В отличие от меня он наверняка не рвался в армию, тем более на край света, и у него не было стимула превращать все это в сознательное испытание и дело чести. Он просто не мог так жить...
Надо сказать, что большинство — подавляющее! — сослуживцев того юноши, которого звали так же, как и меня сегодняшнего, воспринимали ситуацию гораздо проще и спокойнее, чем он. Попал в армию — дело естественное, — терпи. А потому историю юного ницшеанца, а по совместительству советского военнослужащего, вряд ли следует считать типичным случаем.
В письмах этого периода есть и еще сквозные сюжеты. Обсуждалась возможность, получив сержантские лычки, через год сдать на младшего лейтенанта — такая практика для десятиклассников была, — и уйти в запас, прослужив два года.
Это была мечта — максимально сократить себе срок службы.

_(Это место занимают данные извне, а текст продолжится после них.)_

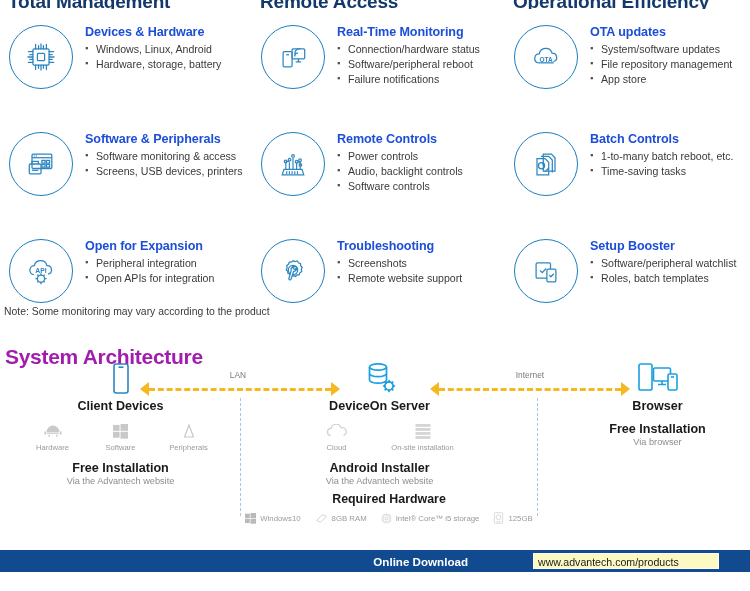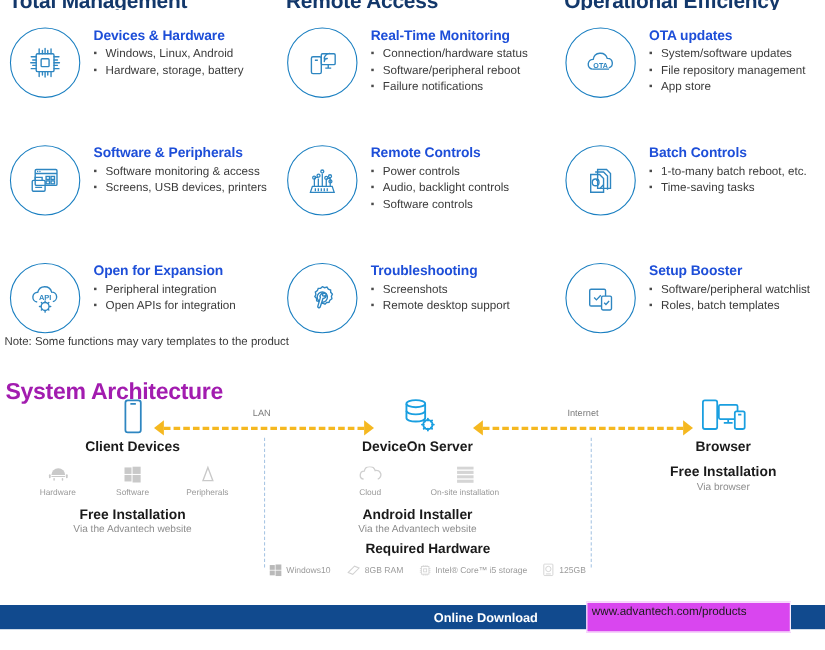"Remote desktop support" li { text: desktop -> website }
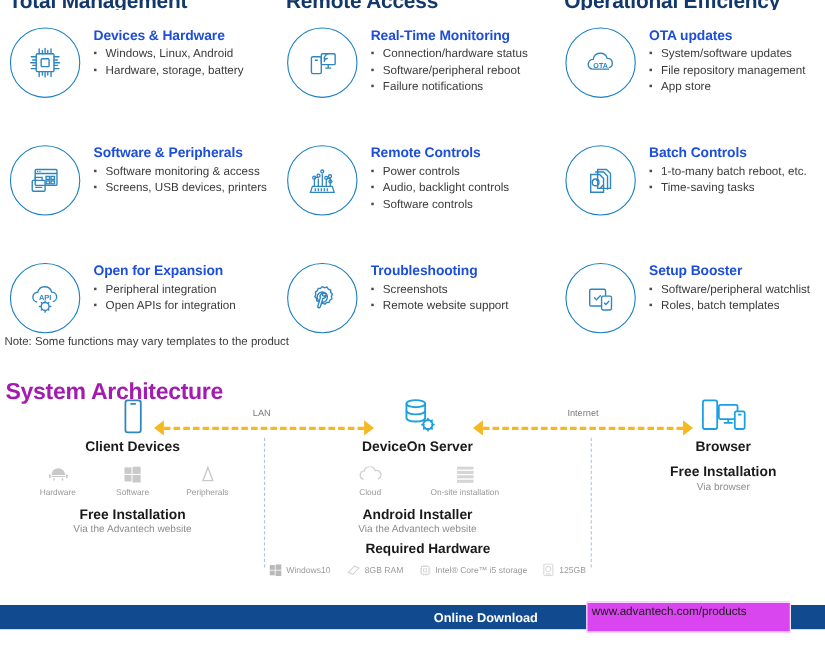"Note: Some functions may vary" div.note { text: functions may vary templates -> monitoring may vary according }
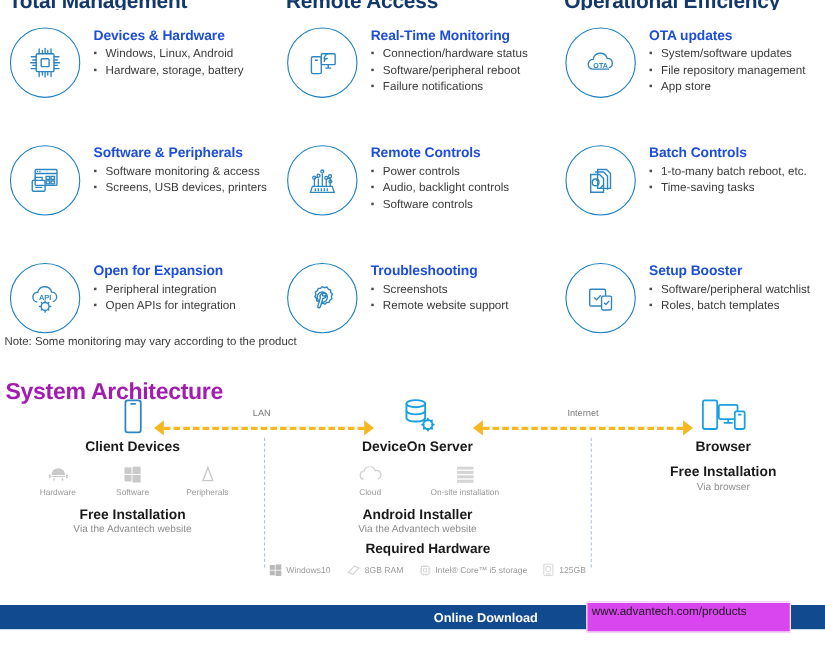"www.advantech.com/products" .footer .url { background: #d946ef -> #fef9c3; height: 28px -> 16px; margin-left: none -> 21px }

Тогда я и представить себе не мог, что наступит момент, когда я стану всерьез размышлять — демобилизоваться или еще остаться в армии, послужить...
Между тем в жизни — скорее в службе — стрелка-карабинера произошли существенные изменения.
21.1.1955. «Приступим к новостям. Есть хорошие, есть и сомнительные. Впрочем, начнем со старостей. Первой, самой древней, густым седым мохом поросшей старостью является то, что ваш дальневосточный и сын, и внук, и брат (в трех лицах единый) здоров и бодр, как табун ломовых владимирских битюгов. А это, вы мне все время пишете, — главное. Остальные старости, как то: зима, мороз, снег, особого интереса не представляют. Теперь новости. Дело в том, что у нас в полку происходила переформировка. По-видимому, нашли, что курсантских подразделений чересчур много, и часть их расформировали. нашу роту в том числе. Некоторых направили в другие курсантские роты, основную же часть — в строевые солдатские. Я попал в число последних. Несмотря на то что по своим успехам был ничуть не ниже тех, кто остался курсантами, а многих и выше. Однако свои причины здесь должны быть, и они есть. Вместе со мной в солдатские роты переведены еще некоторые из наших ребят, как то: Гликин Вульф Израилевич, Львовский Иосиф Абрамович и др. Следовательно, сержантское звание, так сказать, уплыло. И я три года буду иметь честь служить рядовым. Вот так. Я, однако, не унываю. Я не только ученик Д. Лондона, но и почитатель вольтеровского гения. И панглосовские афоризмы мне не безразличны. (Имеется в виду афоризм Панглоса из повести Вольтера «Кандид, или Оптимизм» «Все к лучшему в этом лучшем из миров». —Я. Г.) Тем более что наши судьбы в некотором роде сходны. У обоих несчастье с носами. Правда, я лишь слегка обморозил, а он совсем потерял нос». Напомню, что у Панглоса был сифилис.